Todo el mundo lo sabe : cuando te rompen el corazón en mil pedazos y te agachas a recogerlos sólo hay novecientos noventa y nueve trozos.
Y ese, el que falta, el que no se encuentra en el suelo, queda clavado como un vidrio adentro que lejos de desaparecer se va ramificado en partículas cada vez más chiquitas hasta volverlas imperceptibles.
Pero no es la verdad.
Ahí están soldadas.
Siguen siendo sólidas y punzantes.
Y como todo vidrio su función será cortar en dos direcciones :
a quien toca donde no tenía que tocar y hacia adentro donde seguirá hibernando para toda la vida simulando su desaparición.
Porque algunas veces el dolor es así. Persiste.
Se vuelve trauma.
Eterno.
Por eso hay que saber en donde está ubicado. Para proteger la zona herida como a es vereda rota que le ponen una madera encima avisando que abajo hay un pozo.
Y como todo pozo la atención es la forma más prudente para no caer.
A veces no se llora a quien nos hirió. Sino el hecho que nos halla herido. Porque ahora portamos un pedazo de vidrio que antes no teníamos.
Lo que nos clava adentro no es la herida del desamor.
Porque el desamor no carga con la mochila de la responsabilidad que tiene la intención.
Lo que no cicatriza es la herida en el centro de la confianza.
Cuando alguien traiciona la confianza el pedazo que nos queda adentro nunca muere.
No es tan difícil duelar a alguien que no pudo amarnos.

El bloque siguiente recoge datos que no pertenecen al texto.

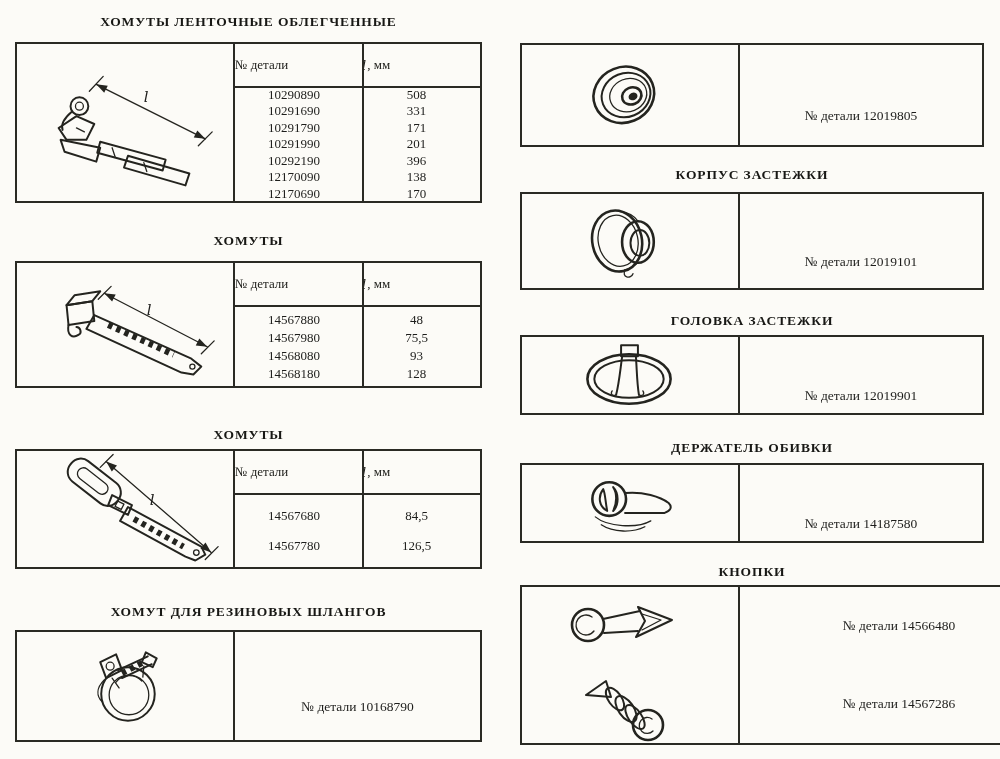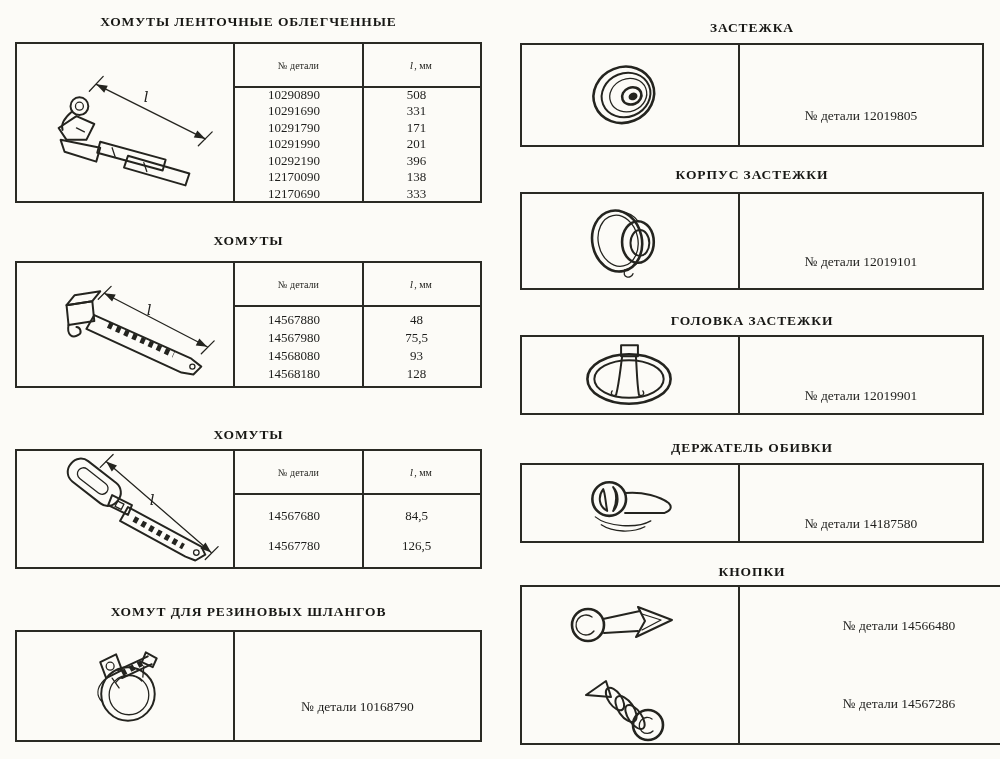"ЗАСТЕЖКА" h2.title { html: <h2>ЗАСТЕЖКА</h2> -> none }
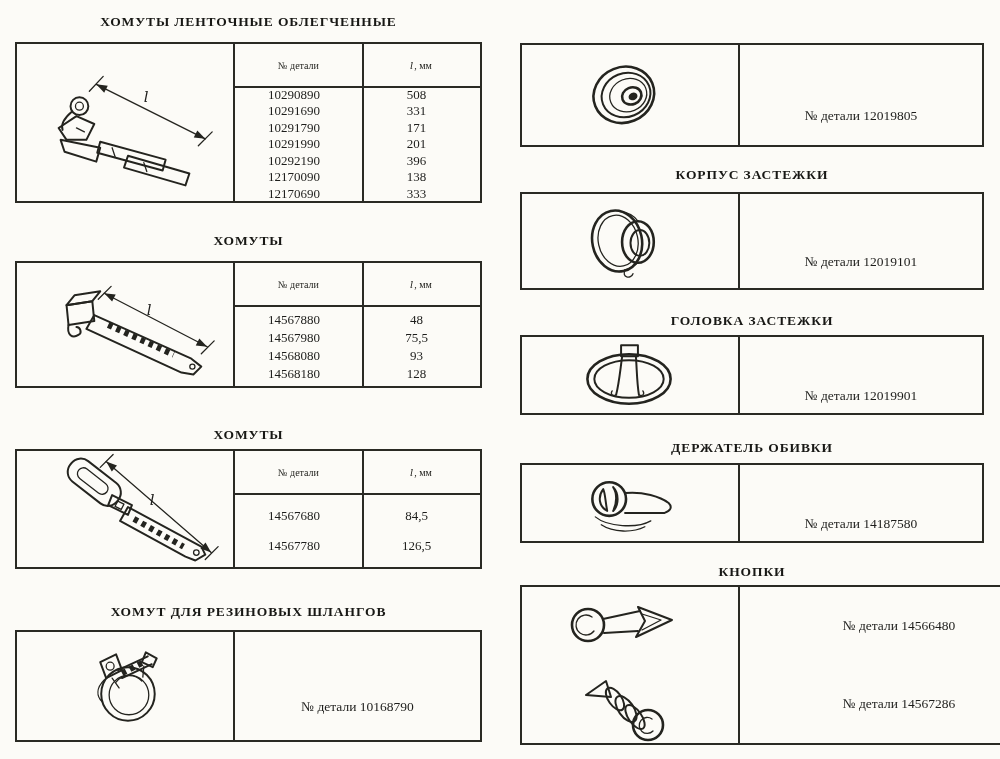"№ детали" .th { font-size: 10px -> 13px; justify-content: center -> none }
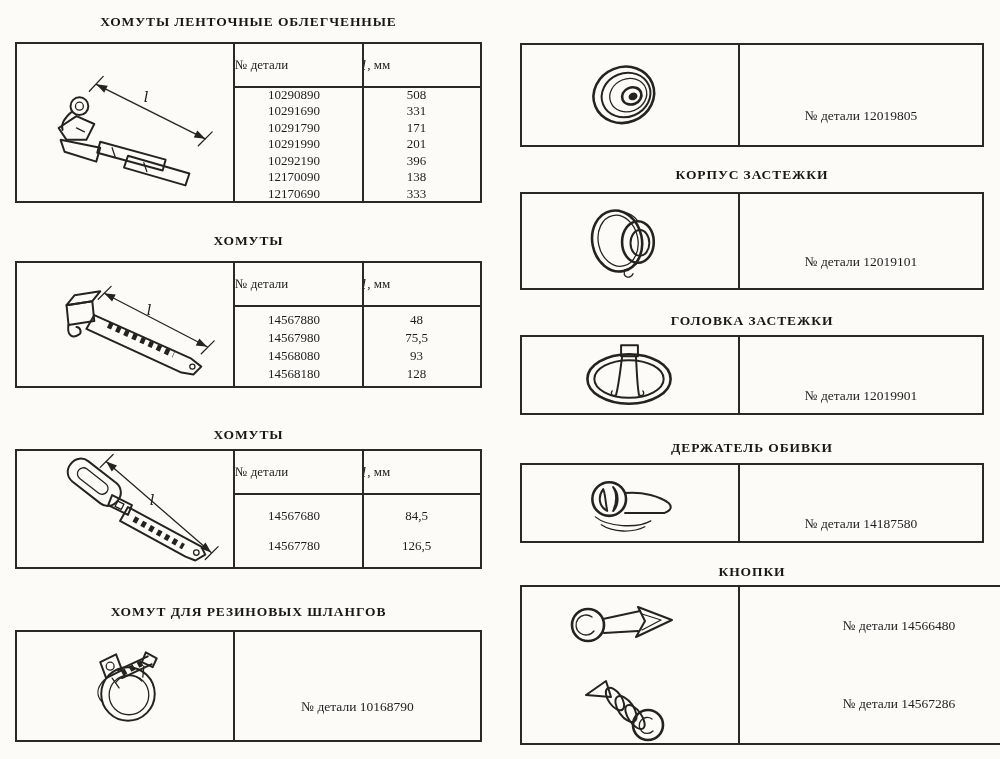"333" div.td { text: 333 -> 170 }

Lo imposible es que deje de doler el daño que nos causó.
Uno intenta y cree que pudo.
Pero cada vez que el mal recuerdo le da un orgasmo a la memoria uno siente que el tiempo no pasó.
Es que adentro no pasó.
El corazón no crece otra vez.
No te estoy llorando a vos.
Estoy llorando por el vidrio que me dejaste.